This is the mail archive of the systemtap@sourceware.org mailing list for the systemtap project.

Index Nav:	[Date Index] [Subject Index] [Author Index] [Thread Index]
Message Nav:	[Date Prev] [Date Next]	[Thread Prev] [Thread Next]
Other format:	[Raw text]

Re: proposed perf.counter enhancement

From: fche at redhat dot com (Frank Ch. Eigler)
To: Stan Cox <scox at redhat dot com>
Cc: systemtap at sourceware dot org
Date: Mon, 19 Nov 2012 14:16:07 -0500
Subject: Re: proposed perf.counter enhancement
References: <50859301.6060409@redhat.com> <y0mobjs7w2m.fsf@fche.csb> <50941763.5020302@redhat.com> <50A9BCF0.7010102@redhat.com>

scox wrote:

> global A
>
> probe perf.type(0).config(0).thread("z") {
>   # this probe, even if it is never hit, sets up the counter "z"
> }

(If you forgive the bikeshedding, I find .thread("z") a little too
opaque.  How about counter("z") or access("z")?)


> probe process("./bench.x").function("main")
> {
>   printf("In %s\n",pp())
>   A <<< @perf("z")
> }
> probe end
> {
>   print (@hist_log(A))
> }

OK, that syntax looks fine to several folks, let's go with it.


I have a whole bunch of comments on the prototype, which will require
some nontrivial reworking (sorry!).  Good job so far, looking forward to
the next version!


>  void
> +typeresolution_info::visit_perf_op (perf_op* e)
> +{
> +  e->type = pe_long;
> +  //  throw semantic_error(_("unexpected @perf"), e->tok);
> +}

(Please toss the // throw and such.)



v> [...]
> +  // Index of desired perf counter, -1 if none
> +  std::vector<long> perf_counter_idx;
> +  // int perf_counter_idx;

Please explain the semantics of the vector index & value.

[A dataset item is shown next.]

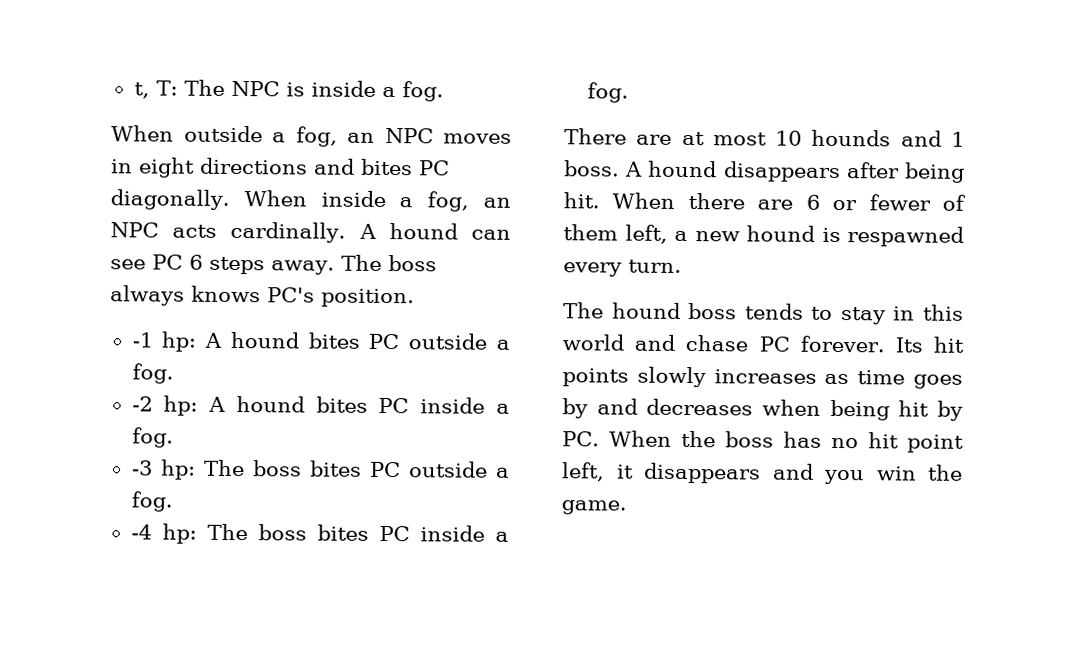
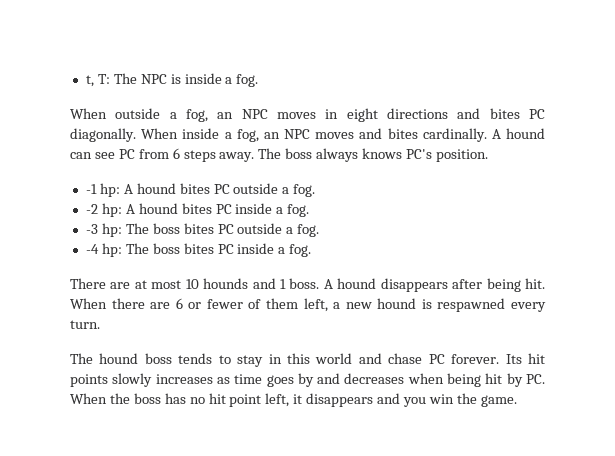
[172,224,218,238] acts -> [315,128,418,139] moves and bites
(183, 262) none -> [138,149,169,159] from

> +// Parse a @perf().  Given head token has already been consumed.
> +expression* parser::parse_perf_op (const token* t)
> +{
> +  perf_op* pop = new perf_op;
> +  pop->tok = t;
> +  expect_op("(");
> +  pop->operand = parse_expression ();
> +  expect_op(")");
> +  return pop;
> +}

parse_expression() is way too broad.  Try parse_literal() with a
stringness check, or actually forking it into
parse_literal_string()/_number().



> +static long _stp_perf_init (struct stap_perf_probe *stp, struct task_struct* task)
>  {
>  	int cpu;
> +	struct task_struct * perf_task;
> +	
> +	if (stp->attr.sample_period == 0 && task == 0)
> +	  return 0;
> +	if (stp->per_thread && task != 0) {
> +	  if (stp->events != 0) /* already setup */
> +	    return 0;
> +	  else {
> +	    stp->events = _stp_kmalloc(sizeof(struct perf_event*));

Better NULL-check that.


> +	    stp->events[0] = perf_event_create_kernel_counter(&stp->attr,
> +							      -1,
> +							      (struct task_struct *)task,

(Why this cast?)

> [...]
>  		if (IS_ERR(*event)) {
> -			long rc = PTR_ERR(*event);
> -			*event = NULL;
> -			_stp_perf_del(stp);
> -			return rc;
> +		  long rc = PTR_ERR(*event);
> +		  *event = NULL;
> +		  _stp_perf_del(stp);
> +		  return rc;

(Please use diff -w if posting patches.)


> +/*
> +The first call to _stp_perf_init, via systemtap_module_init at runtime, is for
> +setting up aggregate counters.  Per thread counters need to be setup when the
> +thread is known.  This is done by calling _stp_perf_init later when the thread
> +is known.  A per thread perf counter is defined by a "thread("var") suffix on
> +the perf probe.  It is defined by perf_builder.  This counter is read on demand 
> +via the "@perf("var")" builtin which is treated as an expression right hand side
> +which reads the perf counter associated with the previously defined perf
> +counter.  It is expanded by dwarf_var_expanding_visitor
> +*/

Have you considered forking the _stp_perf_init code & data structures for the two
purposes?


> +long _stp_perf_read (int ncpu, unsigned i)
> +{
> +  /* Choose the stap_perf_probes entry */
> +  struct stap_perf_probe* stp = & stap_perf_probes[i];
> +  u64 enabled, running;
> +  struct perf_event *event;

Might want to add a might_sleep() in here to catch problems.

> +  if (stp == NULL)
> +    {
> +      _stp_printf ("perf_event_read_value: stp is null\n");
> +      return 0;
> +    }
> +
> +  if (stp->events == NULL)
> +    {
> +      _stp_printf ("perf_event_read_value: stp->events is null\n");
> +      return 0;
> +    }
> +  else
> +    event = stp->events[0];
> +
> +  if (event == NULL)
> +    {
> +      _stp_printf ("perf_event_read_value: event is null\n");
> +      return 0;
> +    }

If these are cannot-happen type of problems, consider using _stp_error.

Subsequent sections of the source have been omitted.